(Web interface edit records)
::::::::

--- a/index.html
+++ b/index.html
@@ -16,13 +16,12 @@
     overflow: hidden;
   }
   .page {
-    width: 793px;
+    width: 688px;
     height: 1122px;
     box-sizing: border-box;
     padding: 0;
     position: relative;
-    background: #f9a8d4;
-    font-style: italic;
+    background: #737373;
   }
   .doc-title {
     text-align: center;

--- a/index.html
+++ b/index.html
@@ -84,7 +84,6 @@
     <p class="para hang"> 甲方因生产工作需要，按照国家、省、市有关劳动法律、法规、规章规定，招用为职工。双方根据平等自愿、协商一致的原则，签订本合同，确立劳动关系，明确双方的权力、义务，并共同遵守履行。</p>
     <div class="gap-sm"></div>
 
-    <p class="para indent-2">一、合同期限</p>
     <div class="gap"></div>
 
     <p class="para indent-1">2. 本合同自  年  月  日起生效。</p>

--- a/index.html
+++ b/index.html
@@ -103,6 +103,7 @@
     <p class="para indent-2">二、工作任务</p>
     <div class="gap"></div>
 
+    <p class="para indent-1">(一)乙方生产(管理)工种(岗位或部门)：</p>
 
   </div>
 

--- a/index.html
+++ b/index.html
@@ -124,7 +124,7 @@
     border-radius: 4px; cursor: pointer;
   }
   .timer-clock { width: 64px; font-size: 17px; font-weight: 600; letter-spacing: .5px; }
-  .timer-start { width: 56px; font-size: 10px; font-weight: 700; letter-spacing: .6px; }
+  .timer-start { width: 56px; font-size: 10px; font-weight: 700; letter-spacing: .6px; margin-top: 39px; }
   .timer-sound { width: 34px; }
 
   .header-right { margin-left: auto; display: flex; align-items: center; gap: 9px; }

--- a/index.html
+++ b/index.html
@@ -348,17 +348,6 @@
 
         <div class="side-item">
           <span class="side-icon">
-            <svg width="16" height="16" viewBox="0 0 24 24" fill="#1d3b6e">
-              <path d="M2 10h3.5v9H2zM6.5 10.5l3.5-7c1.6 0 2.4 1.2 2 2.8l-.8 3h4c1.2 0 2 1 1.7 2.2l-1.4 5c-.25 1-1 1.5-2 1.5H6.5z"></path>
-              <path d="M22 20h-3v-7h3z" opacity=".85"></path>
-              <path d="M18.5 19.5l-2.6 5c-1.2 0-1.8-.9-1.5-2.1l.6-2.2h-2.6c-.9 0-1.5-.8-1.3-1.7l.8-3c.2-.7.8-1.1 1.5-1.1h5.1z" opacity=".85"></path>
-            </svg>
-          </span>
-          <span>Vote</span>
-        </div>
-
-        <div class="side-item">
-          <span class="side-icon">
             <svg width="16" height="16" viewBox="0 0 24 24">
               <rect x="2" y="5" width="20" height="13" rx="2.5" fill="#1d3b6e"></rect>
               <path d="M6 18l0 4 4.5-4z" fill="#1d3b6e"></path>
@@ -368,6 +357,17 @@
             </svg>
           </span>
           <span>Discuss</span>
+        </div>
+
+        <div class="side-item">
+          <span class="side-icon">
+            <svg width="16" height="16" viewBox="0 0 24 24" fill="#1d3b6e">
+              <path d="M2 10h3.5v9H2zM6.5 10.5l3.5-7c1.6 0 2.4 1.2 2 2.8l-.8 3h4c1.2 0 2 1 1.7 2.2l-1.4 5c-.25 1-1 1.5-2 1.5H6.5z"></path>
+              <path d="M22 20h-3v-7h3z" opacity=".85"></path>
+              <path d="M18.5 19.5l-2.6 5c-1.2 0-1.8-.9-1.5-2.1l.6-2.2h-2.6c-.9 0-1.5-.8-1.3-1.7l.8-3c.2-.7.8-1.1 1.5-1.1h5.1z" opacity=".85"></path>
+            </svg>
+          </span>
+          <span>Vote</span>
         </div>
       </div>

::::::::

_What is required_
Within the entries, find all lines that contain "span" and copy each one.

_Task solution_
           <span class="side-icon">
-          </span>
-          <span>Vote</span>
-          <span class="side-icon">
           </span>
           <span>Discuss</span>
+          <span class="side-icon">
+          </span>
+          <span>Vote</span>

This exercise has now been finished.